The next 12 hours still feel like a dream. Midnight: making coffee. 1am onward: walking, walking, walking. The skis and ski boots on our backs made for a particularly heavy load, and we joined the ant line of climbers ascending at a slow but steady pace. We hit 16,000 feet, and every step from then on was the highest elevation I had ever climbed. Next we hit the glacier: helmets, harnesses, ski boots, and crampons came on. A wave of emotion washed over me as I started climbing the glacier. For the first time, the doubts in my head were replaced by strength. I knew I was going to make it. It wasn’t going to be easy, but I was going to make it.
We reached the volcano crater rim minutes before 7am. The next few hours would be unlike anything I had ever experienced. It’s hard to find the words for that sunrise: a mix of deep reds and blues and purples burning a hole through the sky. The golden rays of morning light hit my cheeks as tears of joy were rolling down them. The colors were so intense it almost felt like everything was on fire.
We enjoyed the sunshine and stillness on the summit for a while before beginning our descent. After some risk assessment, we decided to descend on foot to a less consequential ski zone. The snow was quite firm for most of the way down. We got on our skis and descended the rest of the glacier with ear-to-ear smiles and joyful cheers. Aside from pure joy, I remember feeling quite out of breath, as I was skiing at 17,000 feet! The rest of the descent on foot was filled with happy exhaustion. I had worked myself about as hard as I could that day.
Although Pico de Orizaba was a major expedition objective, our trip did not end there. The volcano creates a border between two states in Mexico: Puebla and Veracruz. Over what felt like a lifetime, we developed an intimate relationship with these two beautiful states: swimming in their waters, eating food that tasted exactly like where we were, being invited into many different homes. We were able to partake in Dia de Muertos celebrations and share this joy with entire communities. One of the resounding takeaways was my ability to channel my strength and remember why I do hard things.

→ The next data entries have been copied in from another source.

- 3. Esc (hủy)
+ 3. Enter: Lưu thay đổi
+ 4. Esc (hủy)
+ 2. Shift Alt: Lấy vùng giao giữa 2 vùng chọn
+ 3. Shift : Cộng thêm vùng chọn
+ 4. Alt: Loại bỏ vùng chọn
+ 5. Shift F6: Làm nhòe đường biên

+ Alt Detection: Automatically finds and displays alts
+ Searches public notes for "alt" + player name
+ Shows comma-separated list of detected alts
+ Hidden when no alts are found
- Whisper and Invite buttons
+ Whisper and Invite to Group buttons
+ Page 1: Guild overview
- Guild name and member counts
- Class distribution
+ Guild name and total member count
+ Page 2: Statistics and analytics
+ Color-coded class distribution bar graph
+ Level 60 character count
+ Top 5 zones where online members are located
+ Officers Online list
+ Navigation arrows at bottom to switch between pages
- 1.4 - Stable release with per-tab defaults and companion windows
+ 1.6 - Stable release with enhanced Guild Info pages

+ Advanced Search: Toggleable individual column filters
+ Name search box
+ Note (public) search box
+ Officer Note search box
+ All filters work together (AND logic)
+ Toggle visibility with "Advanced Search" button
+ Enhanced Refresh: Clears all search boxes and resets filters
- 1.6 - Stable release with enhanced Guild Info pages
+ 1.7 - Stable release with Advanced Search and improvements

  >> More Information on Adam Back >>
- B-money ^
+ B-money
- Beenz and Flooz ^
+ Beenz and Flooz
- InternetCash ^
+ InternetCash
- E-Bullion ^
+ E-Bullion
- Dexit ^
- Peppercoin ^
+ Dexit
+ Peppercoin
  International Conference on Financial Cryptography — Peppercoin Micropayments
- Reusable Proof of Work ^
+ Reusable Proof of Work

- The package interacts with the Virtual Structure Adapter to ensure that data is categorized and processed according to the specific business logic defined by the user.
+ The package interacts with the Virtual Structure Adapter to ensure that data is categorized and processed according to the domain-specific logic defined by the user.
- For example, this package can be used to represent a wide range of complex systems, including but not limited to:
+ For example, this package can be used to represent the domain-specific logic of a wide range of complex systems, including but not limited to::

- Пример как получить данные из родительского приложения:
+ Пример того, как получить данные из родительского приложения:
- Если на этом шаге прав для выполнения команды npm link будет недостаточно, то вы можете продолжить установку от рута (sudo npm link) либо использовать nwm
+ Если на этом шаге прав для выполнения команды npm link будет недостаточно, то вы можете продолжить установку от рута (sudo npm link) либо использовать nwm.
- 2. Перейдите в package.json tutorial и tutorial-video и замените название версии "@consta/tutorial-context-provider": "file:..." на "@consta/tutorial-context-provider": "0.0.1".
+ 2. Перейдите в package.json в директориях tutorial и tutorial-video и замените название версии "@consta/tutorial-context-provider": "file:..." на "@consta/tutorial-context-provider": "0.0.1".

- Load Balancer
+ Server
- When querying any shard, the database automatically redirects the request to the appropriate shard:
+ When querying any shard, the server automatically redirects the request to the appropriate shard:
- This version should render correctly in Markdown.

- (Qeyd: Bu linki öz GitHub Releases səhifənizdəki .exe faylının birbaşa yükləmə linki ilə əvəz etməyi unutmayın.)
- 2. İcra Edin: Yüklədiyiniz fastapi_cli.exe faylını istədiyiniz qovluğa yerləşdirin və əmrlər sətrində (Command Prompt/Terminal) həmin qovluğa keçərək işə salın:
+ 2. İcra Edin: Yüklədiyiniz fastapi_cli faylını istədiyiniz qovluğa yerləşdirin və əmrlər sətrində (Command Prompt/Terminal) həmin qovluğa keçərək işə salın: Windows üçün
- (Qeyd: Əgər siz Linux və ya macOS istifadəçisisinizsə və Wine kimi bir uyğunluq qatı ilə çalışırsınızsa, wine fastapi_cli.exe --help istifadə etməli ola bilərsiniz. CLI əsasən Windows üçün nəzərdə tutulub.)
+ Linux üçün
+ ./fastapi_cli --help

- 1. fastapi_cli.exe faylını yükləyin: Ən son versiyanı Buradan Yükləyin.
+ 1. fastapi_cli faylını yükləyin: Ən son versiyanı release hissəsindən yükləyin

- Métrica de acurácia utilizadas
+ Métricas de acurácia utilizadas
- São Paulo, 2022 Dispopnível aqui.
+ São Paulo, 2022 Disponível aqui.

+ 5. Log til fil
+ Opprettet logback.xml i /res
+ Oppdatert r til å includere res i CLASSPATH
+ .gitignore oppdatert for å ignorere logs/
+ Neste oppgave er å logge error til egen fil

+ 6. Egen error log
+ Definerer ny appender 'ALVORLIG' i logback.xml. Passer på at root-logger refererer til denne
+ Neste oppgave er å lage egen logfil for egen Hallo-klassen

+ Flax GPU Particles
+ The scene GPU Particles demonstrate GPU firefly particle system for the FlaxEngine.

For many of us, being strong-headed is a survival skill. How else would we get by in a world that wasn’t made for us? The most challenging and beautiful part of being strong-headed is not letting it harden you completely. You have to retain softness somewhere, maybe in your heart or your laughter. Maybe in the way you hug your loved ones or the way your calloused hands wrap around masa when making tortillas. And then there are moments that break you wide open. Seeing my best friend share a meal with my parents and carry conversations in Spanish. Watching the sun burn through the sky as it rose at 18,491 feet. Feeling my dad’s excitement and pride as he got a glimpse of my world. Those are the moments we work hard for, and the ones we carry with us through the difficulties.